One of several nicknames carried by the late UCLA basketball coach John Wooden was The Wizard of Westwood. During his eventful career, he mentored — not just coached — dozens of men who went on to success both in the NBA and in a variety of careers outside athletics. Along the way, his teams won a record ten national titles and set a record 88-game collegiate winning streak. He died in 2010 but remains one of the most respected figures in all of sports.

Wooden was a reflective man whose speeches, books, and occasional interviews scattered gems of practical wisdom. A Christian who read his Bible daily, many of those tidbits mirror the teachings of the Master Teacher.

In an interview he gave Adam Schefter, sports writer for The Denver Post, he quoted a line he said he used frequently at practice sessions: "I want you to improve a little each day. Don't expect to improve a lot. Today is the day, the only day you can do anything about." That aphorism doesn't fit basketball alone.

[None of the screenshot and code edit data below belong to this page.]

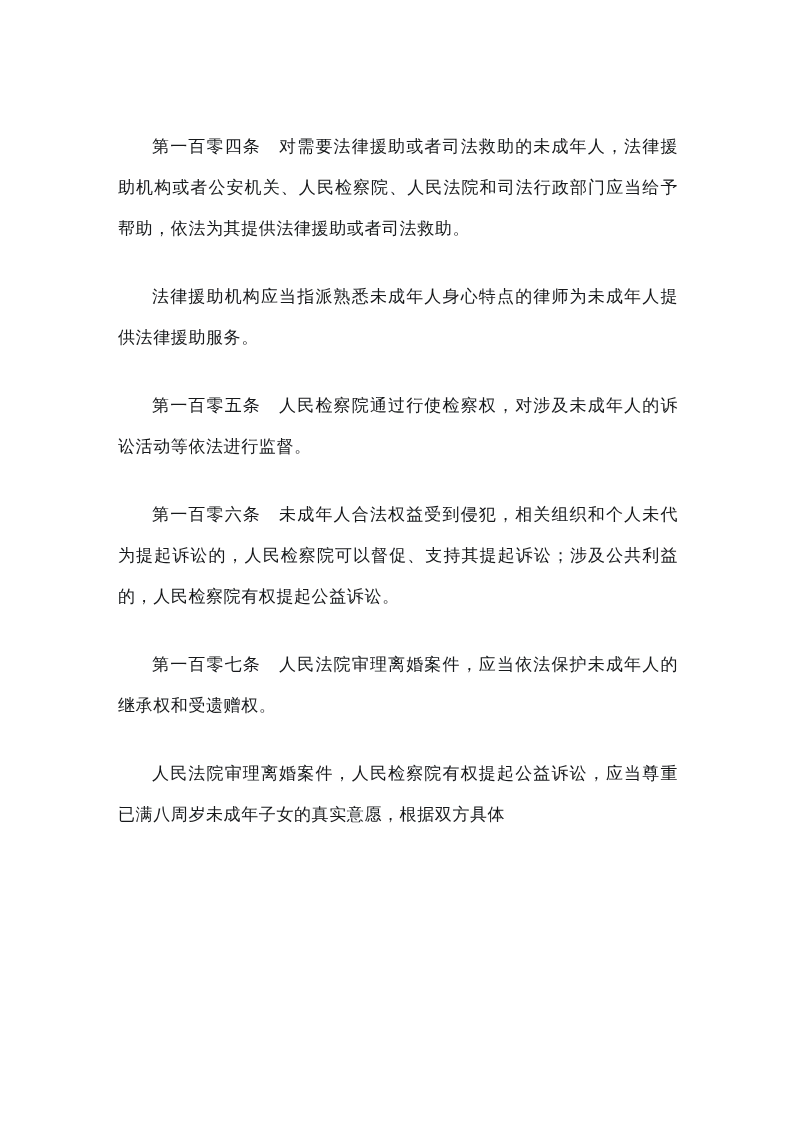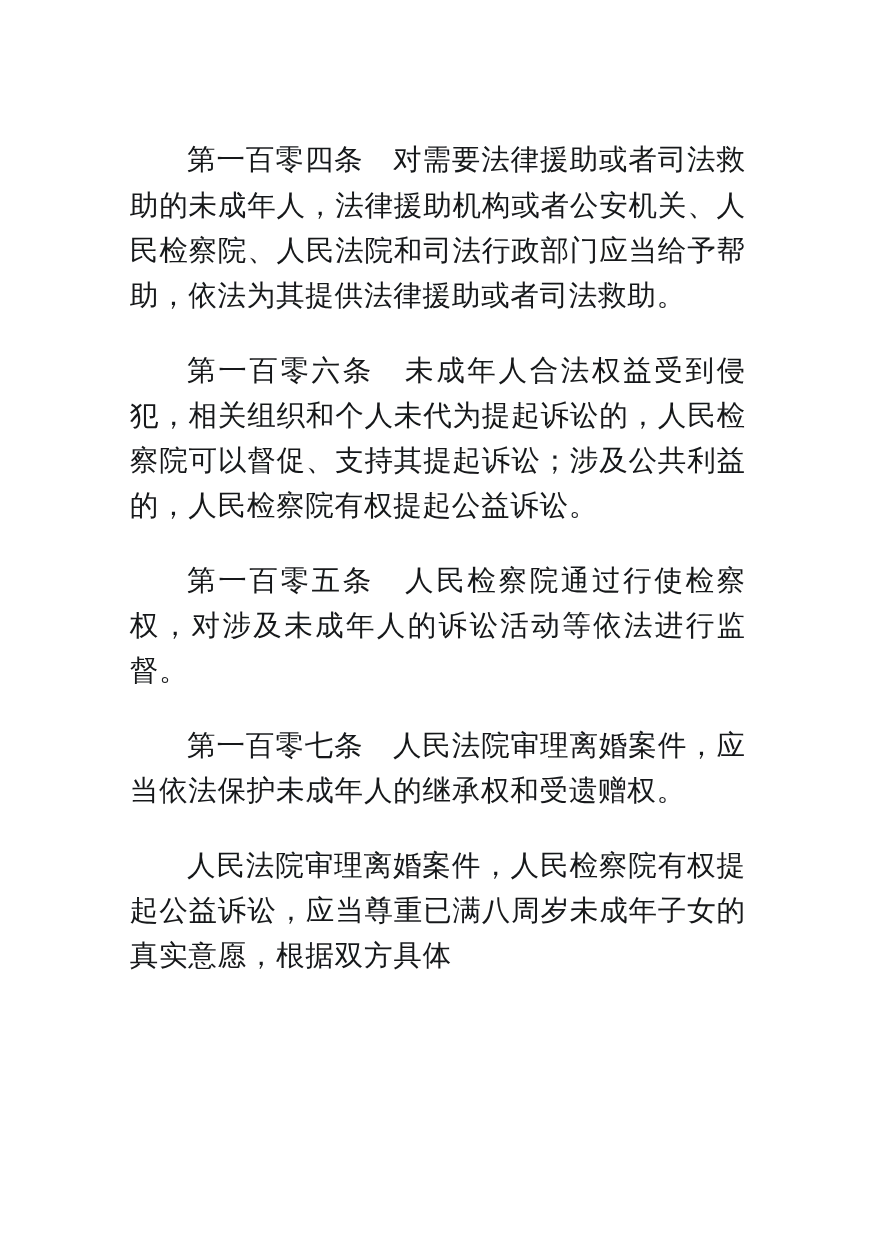--- a/index.html
+++ b/index.html
@@ -28,7 +28,7 @@
   }
   .para {
     margin: 0 0 27px 0;
-    font-size: 26px;
+    font-size: 17px;
     line-height: 41px;
     text-align: justify;
     text-justify: inter-ideograph;

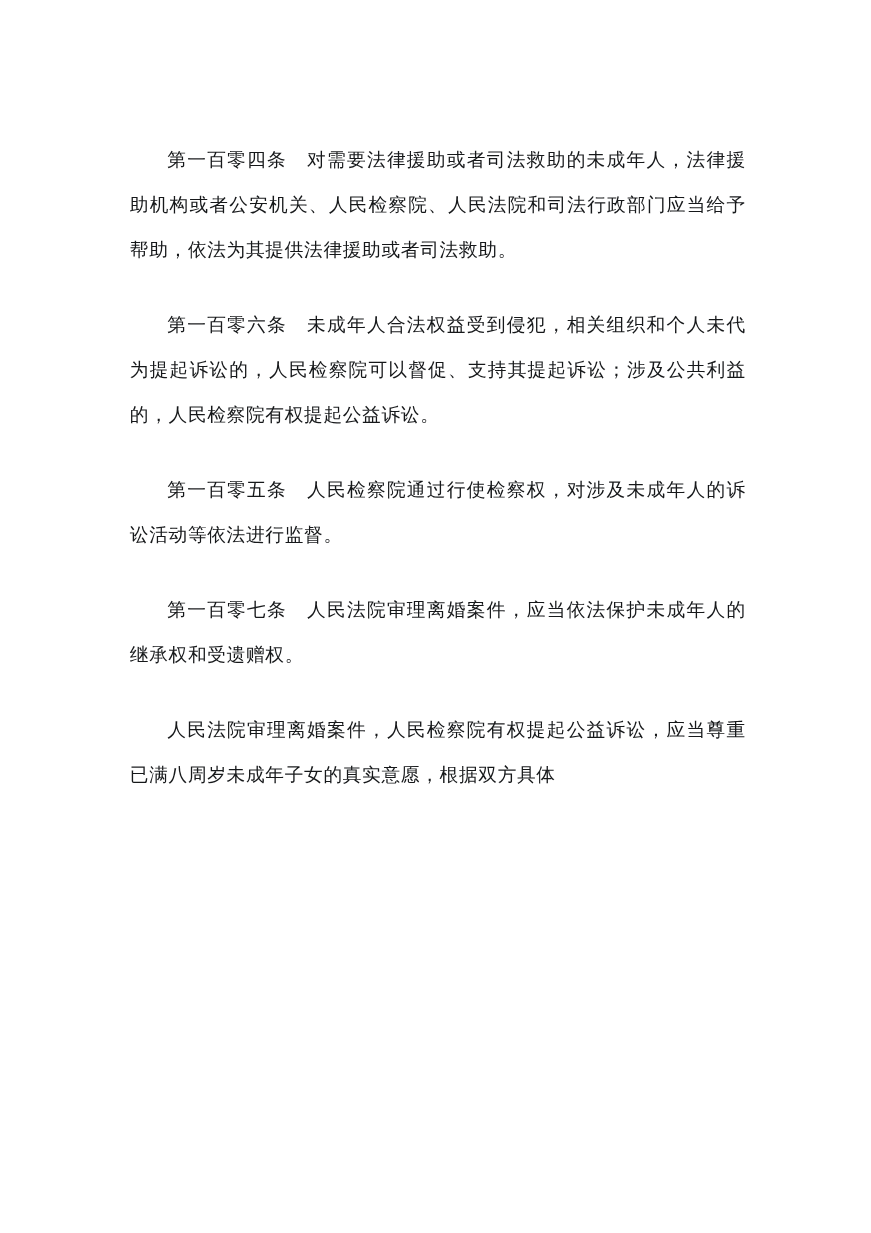--- a/index.html
+++ b/index.html
@@ -49,6 +49,7 @@
 <div id="page">
   <div id="doc-body">
     <p class="para">第一百零四条　对需要法律援助或者司法救助的未成年人，法律援助机构或者公安机关、人民检察院、人民法院和司法行政部门应当给予帮助，依法为其提供法律援助或者司法救助。</p>
+    <p class="para">法律援助机构应当指派熟悉未成年人身心特点的律师为未成年人提供法律援助服务。</p>
     <p class="para">第一百零六条　未成年人合法权益受到侵犯，相关组织和个人未代为提起诉讼的，人民检察院可以督促、支持其提起诉讼；涉及公共利益的，人民检察院有权提起公益诉讼。</p>
     <p class="para">第一百零五条　人民检察院通过行使检察权，对涉及未成年人的诉讼活动等依法进行监督。</p>
     <p class="para">第一百零七条　人民法院审理离婚案件，应当依法保护未成年人的继承权和受遗赠权。</p>

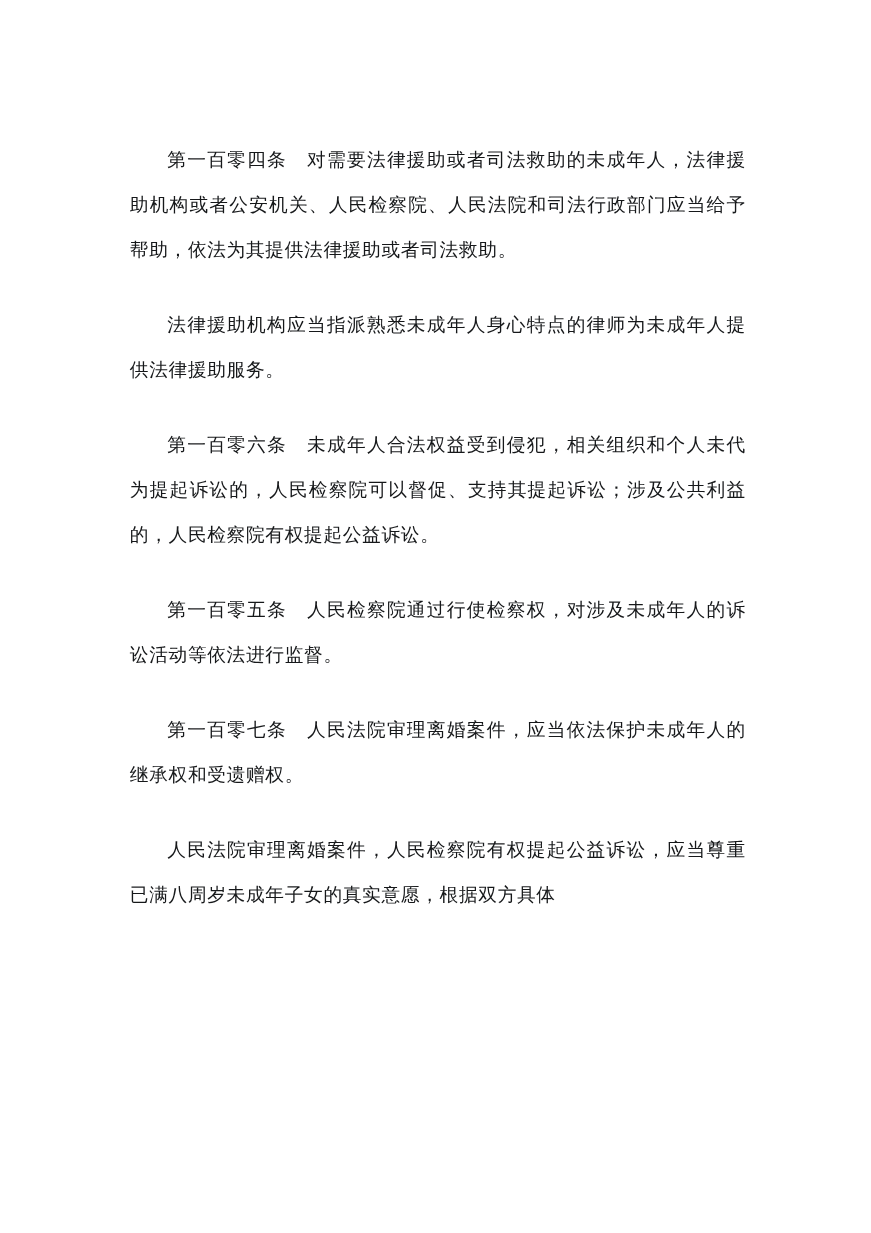--- a/index.html
+++ b/index.html
@@ -50,8 +50,8 @@
   <div id="doc-body">
     <p class="para">第一百零四条　对需要法律援助或者司法救助的未成年人，法律援助机构或者公安机关、人民检察院、人民法院和司法行政部门应当给予帮助，依法为其提供法律援助或者司法救助。</p>
     <p class="para">法律援助机构应当指派熟悉未成年人身心特点的律师为未成年人提供法律援助服务。</p>
+    <p class="para">第一百零五条　人民检察院通过行使检察权，对涉及未成年人的诉讼活动等依法进行监督。</p>
     <p class="para">第一百零六条　未成年人合法权益受到侵犯，相关组织和个人未代为提起诉讼的，人民检察院可以督促、支持其提起诉讼；涉及公共利益的，人民检察院有权提起公益诉讼。</p>
-    <p class="para">第一百零五条　人民检察院通过行使检察权，对涉及未成年人的诉讼活动等依法进行监督。</p>
     <p class="para">第一百零七条　人民法院审理离婚案件，应当依法保护未成年人的继承权和受遗赠权。</p>
     <p class="para">人民法院审理离婚案件，人民检察院有权提起公益诉讼，应当尊重已满八周岁未成年子女的真实意愿，根据双方具体</p>
   </div>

We are an instant-results, quick-fix society. Quality gets sacrificed along the way. People are seen only as clients and consumers. Relationships that are going to require effort to create or repair are just abandoned. Corners are cut, rules are broken, and disastrous consequences follow. In the aftermath, we either wonder why we feel so empty or blame God for letting us down — or both.

Don't be foolish enough to think you can set everything right today, but be wise enough to know you can do a little bit toward your goal.
You can't build a championship-caliber team in a day. No single play in the game plan turns losers into champions. No one sales meeting transforms a company's bottom line. No weekend marriage or parenting seminar can set right the impaired relationships of a struggling family. No one sermon or inspirational worship time defines a church to set right its troubles or lift it from the doldrums.

"Today is the only day that matters," Wooden added. "Yesterday will never change. Learn from it, but you'll never change it. And tomorrow is yet to be. What can only be affected is today. That's what I want. Each day."

Don't be foolish enough to think you can set everything right today, but be wise enough to know you can do a little bit toward your goal. Deepen your faith, strengthen your family, focus your career path, encourage a friend, repair a damaged relationship — today. Just a tiny bit. Without expecting a lot. Then trust God to work over the long haul to bring you an outcome that is right and holy.

The mosaic of life is created from the tiny fragments we call todays.

And we all, who with unveiled faces contemplate the Lord’s glory, are being transformed into his image with ever- increasing glory, which comes from the Lord, who is the Spirit (2 Corinthians 3:18 NIV).